## WHAT IS REQUIRED
Your answer must be the lines from the one containing "12px -> 17px;" through the last line below, copied exactly, with no pictures.

=====

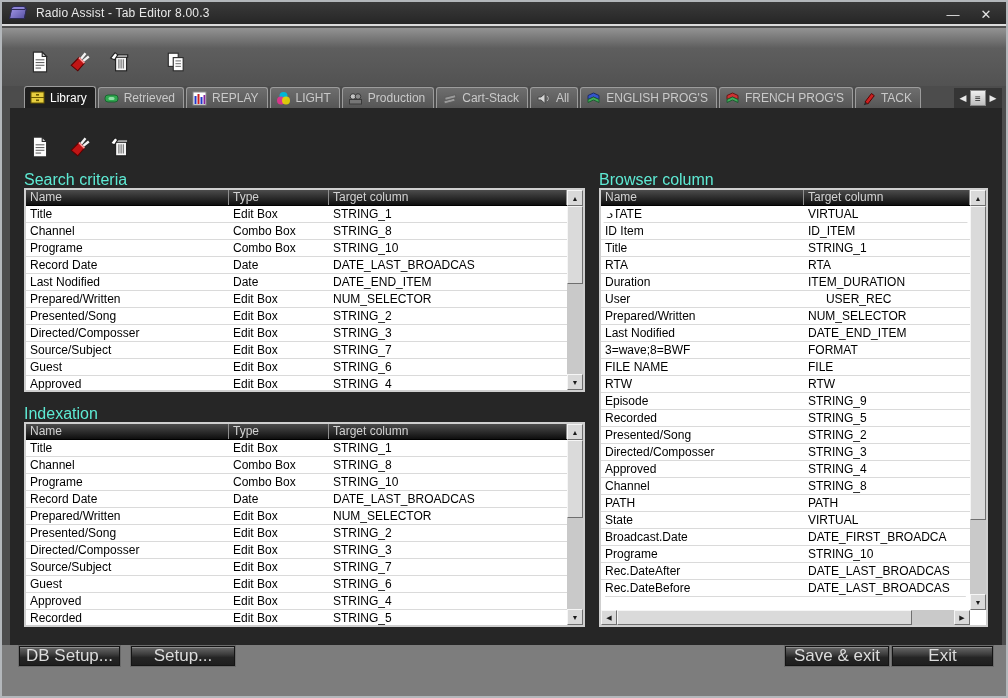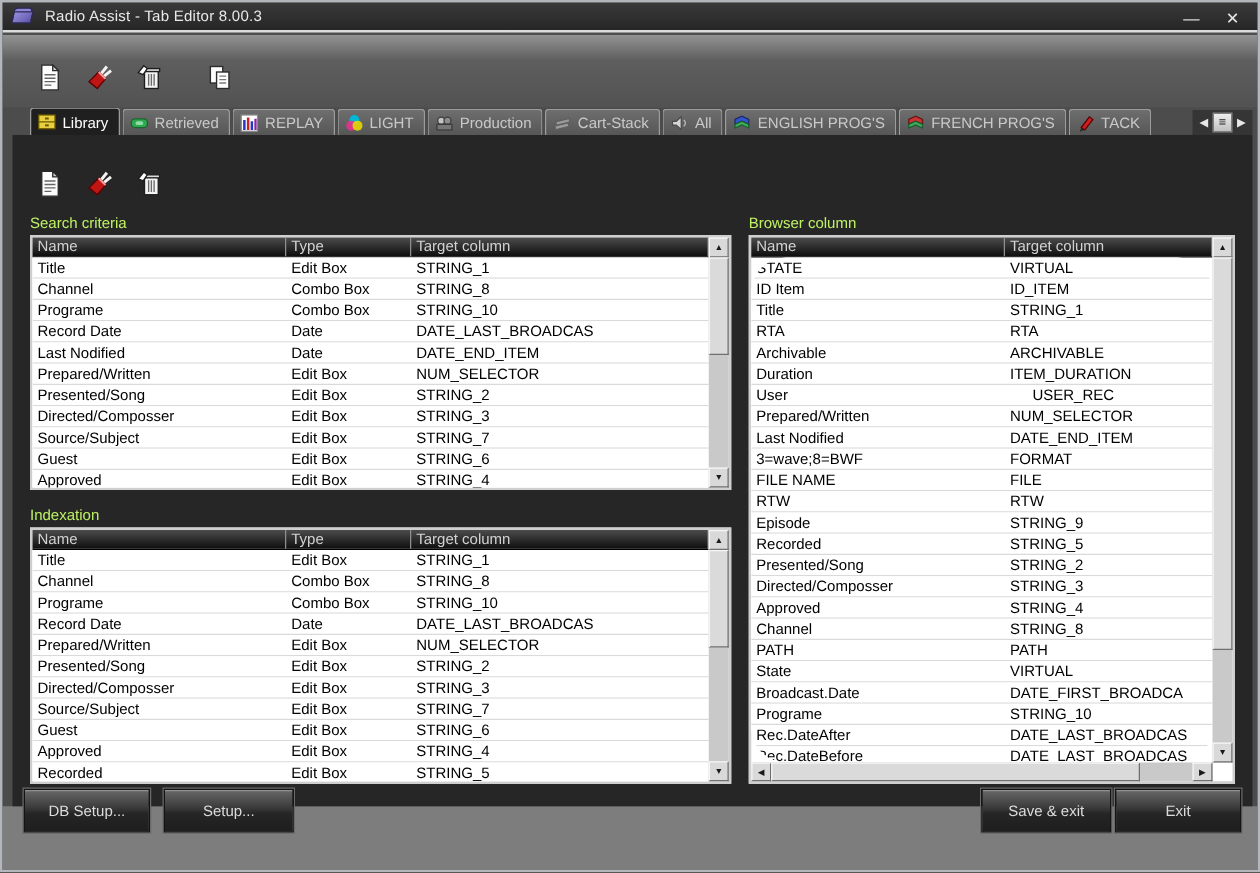"Search criteria" .section-label { color: #bef264 -> #5eead4; font-size: 12px -> 16px }
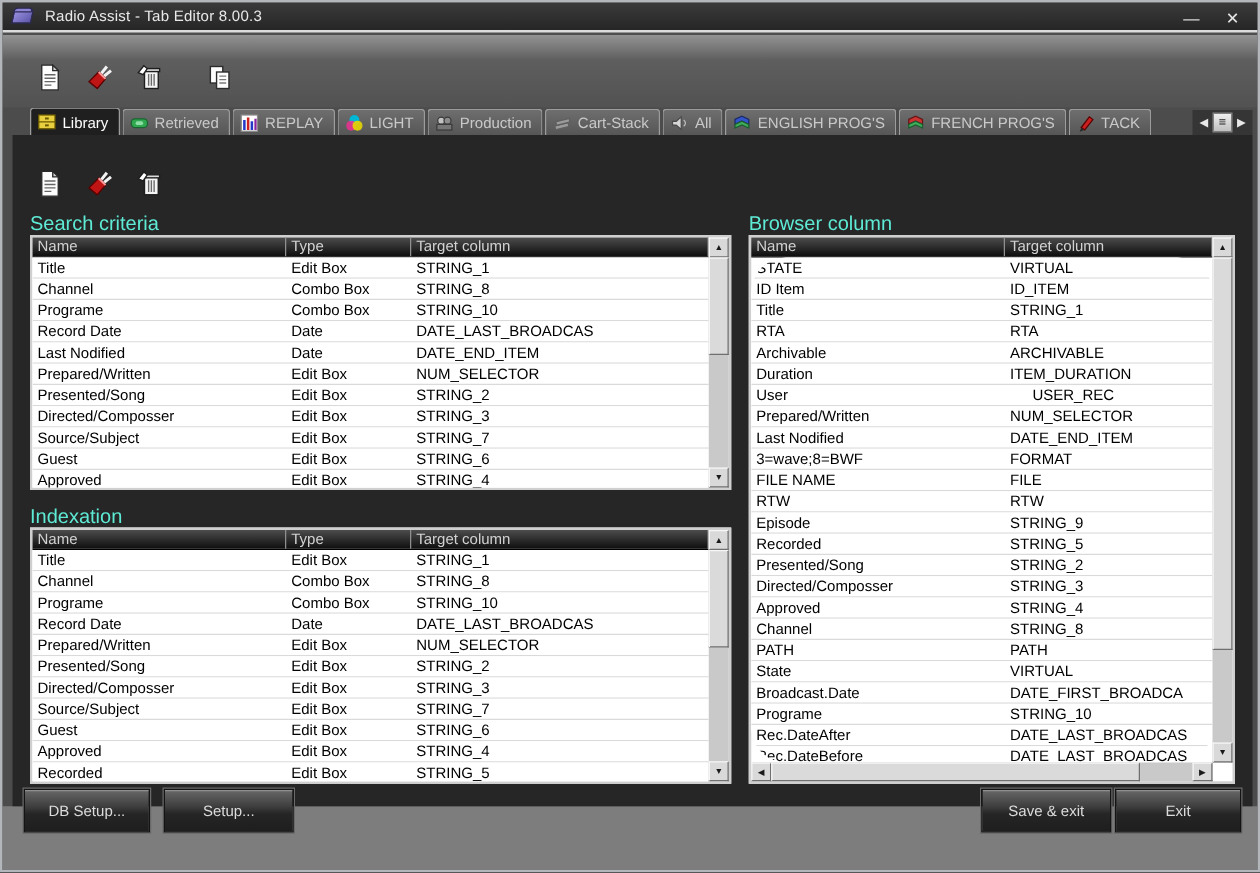"Archivable" div.trow { html: <div> <div>Archivable</div> <div>ARCHIVABLE</div> </div> -> none }
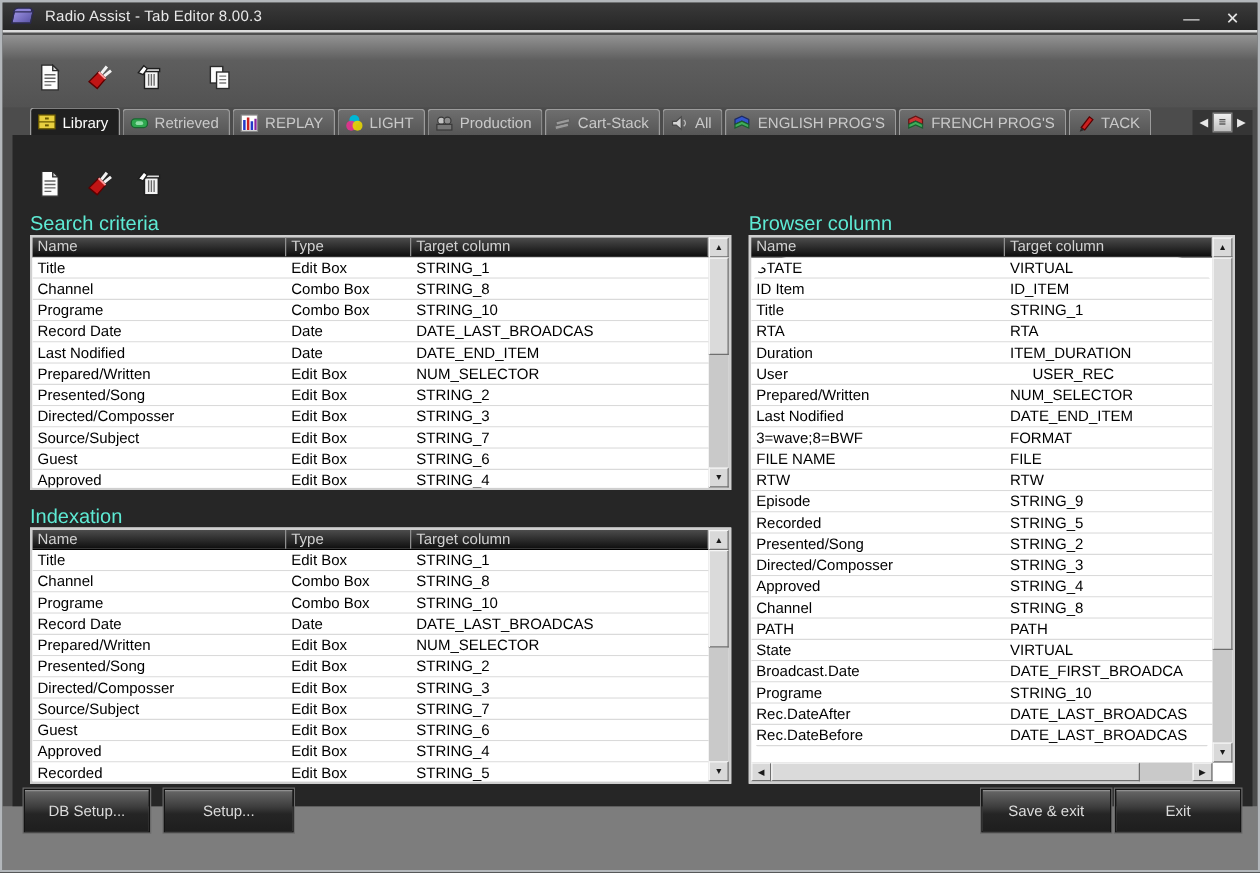"DB Setup..." .fbtn { font-size: 12px -> 17px; height: 35px -> 20px; top: 629px -> 644px }
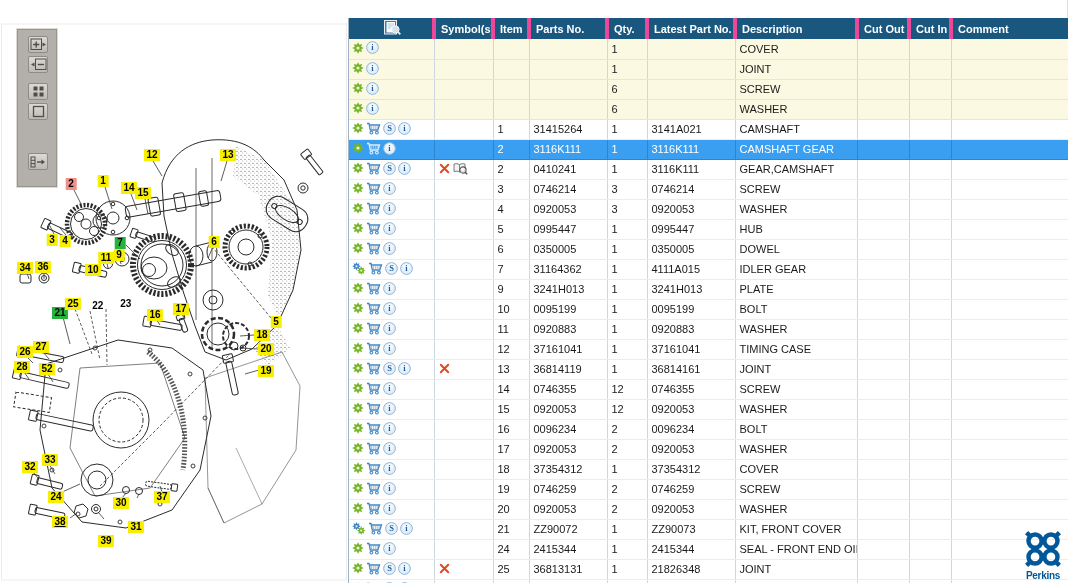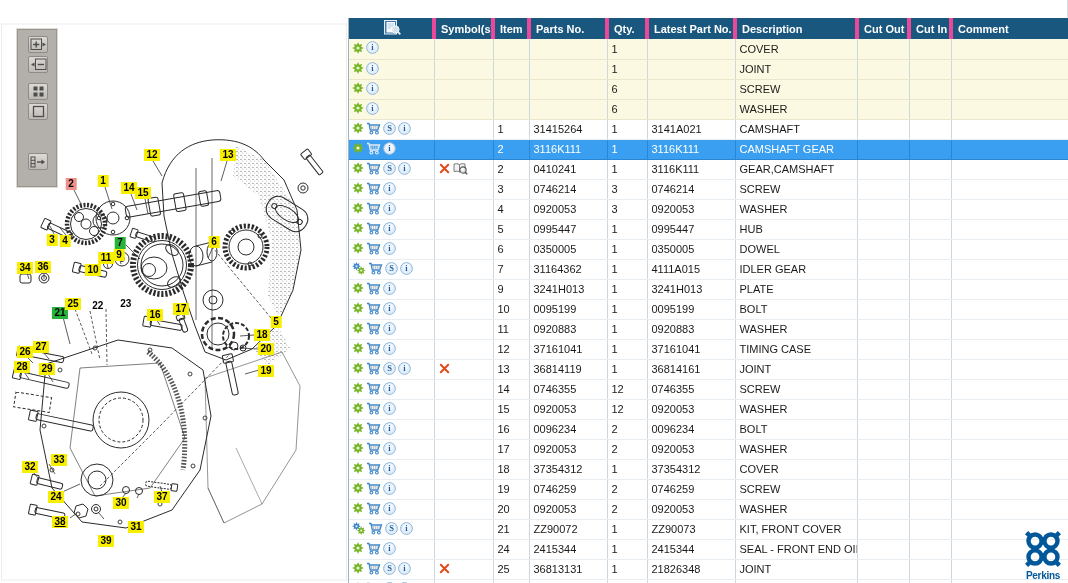"29" div.callout { text: 29 -> 52 }
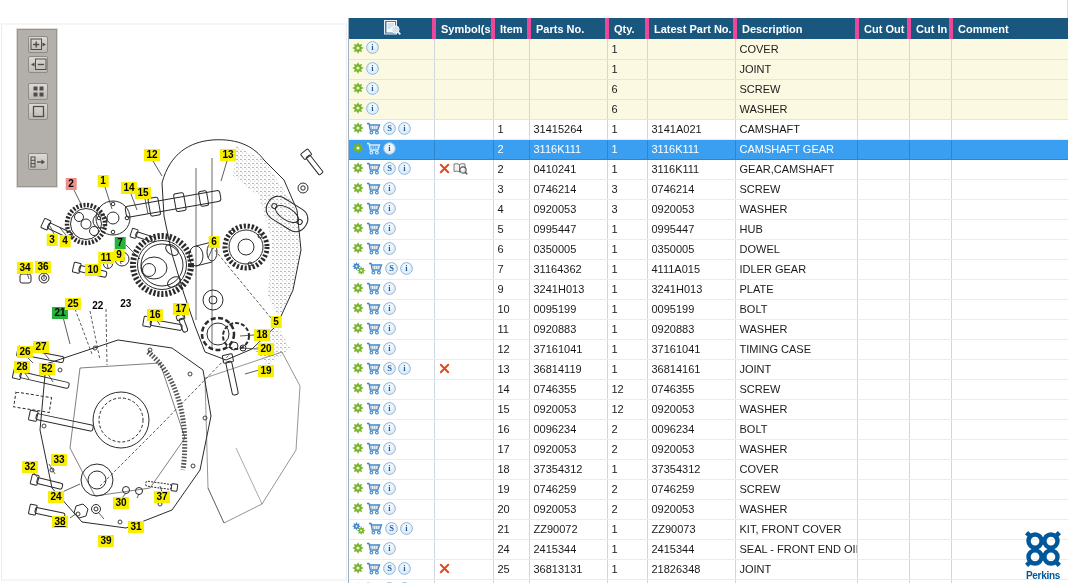"33" div.callout { left: 59px -> 50px }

=====

## ANSWER FOR THIS EXERCISE
"DB Setup..." .fbtn { font-size: 12px -> 17px; height: 35px -> 20px; top: 629px -> 644px }
"29" div.callout { text: 29 -> 52 }
"33" div.callout { left: 59px -> 50px }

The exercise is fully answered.